Climat

Malgré l’injonction, le combat contre les forages en Arctique continue !

Suite aux nombreuses actions menées depuis des semaines par Greenpeace contre le projet d’exploration pétrolière de l’entreprise Cairn Energy dans la région Arctique, la compagnie pétrolière avait décidé d’utiliser l’arme judiciaire contre Greenpeace pour empêcher l’organisation de continuer à bloquer le forage et la plateforme Leiv Eirickson, mastodonte de 53 000 tonnes. Cairn avait réclamé à la justice Hollandaise, Greenpeace International et la flotte de Greenpeace étant basées en Hollande, une injonction contre Greenpeace, c’est-à-dire que l’organisation soit frappée d’une amende de 2 millions d’euros à chaque nouveau jour de blocage.

Après plusieurs jours de débats, le juge hollandais a rendu sa décision hier jeudi en fin d’après-midi : et s’il a validé l’injonction demandé par Cairn, il a fortement réduit sa portée en menaçant Greenpeace de 50 000€ d’amende dès qu’un militant s’approcherait à moins de 500 mètres de la plateforme de forage Leiv Eirikson (le total des amendes ne pouvant excéder 1 millions d’euros). Mais il a aussi déclaré que « les craintes du public quant aux risques de tels forages sont réelles » et souligné que la campagne de Greenpeace a permis enfin « d’attirer l’attention du grand public sur ces risques ».

Il a également demandé à la compagnie pourquoi elle ne rendait pas public son plan d’urgence détaillant toutes les mesures qu’elle déploierait en cas de marée noire, chose que réclame Greenpeace.
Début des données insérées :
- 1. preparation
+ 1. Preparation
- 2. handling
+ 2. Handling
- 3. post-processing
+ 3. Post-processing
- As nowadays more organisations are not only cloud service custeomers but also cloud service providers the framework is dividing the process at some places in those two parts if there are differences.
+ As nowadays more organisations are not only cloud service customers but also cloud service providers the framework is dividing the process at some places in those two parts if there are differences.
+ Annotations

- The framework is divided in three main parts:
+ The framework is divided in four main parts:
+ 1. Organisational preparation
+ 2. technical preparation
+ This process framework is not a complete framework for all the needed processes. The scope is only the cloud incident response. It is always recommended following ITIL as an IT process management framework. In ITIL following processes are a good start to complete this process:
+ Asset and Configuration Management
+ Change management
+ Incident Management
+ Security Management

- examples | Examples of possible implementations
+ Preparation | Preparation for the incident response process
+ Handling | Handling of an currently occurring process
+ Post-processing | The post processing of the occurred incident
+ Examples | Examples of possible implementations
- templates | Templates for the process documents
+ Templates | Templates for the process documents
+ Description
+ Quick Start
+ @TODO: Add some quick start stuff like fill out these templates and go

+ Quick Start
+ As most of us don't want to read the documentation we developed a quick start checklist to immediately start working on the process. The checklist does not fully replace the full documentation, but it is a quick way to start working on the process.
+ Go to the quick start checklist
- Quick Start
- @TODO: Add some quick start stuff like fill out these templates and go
L’avocat de Cairn a répondu ne pas savoir et a avancé ensuite que c’était sans doute parce que les autorités et la législation du Groenland n’autorisaient pas la publication de ce document. Après vérification auprès de sources juridiques, rien dans la loi groenlandaise ne pourrait justifier une telle interdiction.

Personne n’est donc en mesure de dire ce que compte faire la compagnie en cas de marée noire. En fait, comme Greenpeace et de nombreux experts le clament depuis des semaines, ce serait un désastre absolu. Aucune réponse, aucun plan ne serait en mesure de réparer les conséquences d’un accident pétrolier majeur dans cette région si fragile et si difficile d’accès, couverte par les glaces près de 10 mois sur douze.

Injonction ou pas, le combat de Greenpeace pour stopper la ruée des groupes pétroliers sur l’Arctique continuera sur tous les fronts, en mer, sur terre, dans la rue ou dans les cours de justice.

Pour en savoir plus : les mots du juge à l’encontre de Cairn

Et pendant ce temps là en France… la mascarade sur la loi visant à interdire l’exploration et l’exploitation des gaz et huiles de schiste continue. En permettant la fracturation hydraulique sous couvert d’expérimentation scientifique, le Sénat à voté hier un texte ouvrant davantage la porte aux hydrocarbures de schiste sur le sol français. Sous couvert de grandes avancées, cette loi traduit concrètement l’absence de volonté de la majorité de nos élus à enclencher la nécessaire transition énergétique vers une maîtrise de notre consommation d’énergie et le développement massif des énergies renouvelables.

Prochaine étape : une commission mixte paritaire composée de 7 sénateurs et de 7 députés sera chargée mercredi prochain d’élaborer une version commune aux deux assemblées, version qui reviendra devant le Parlement pour un vote définitif. Mais aucun changement significatif n’est à espérer, les parlementaires de la majorité ayant un poids prépondérant au sein de cette commission.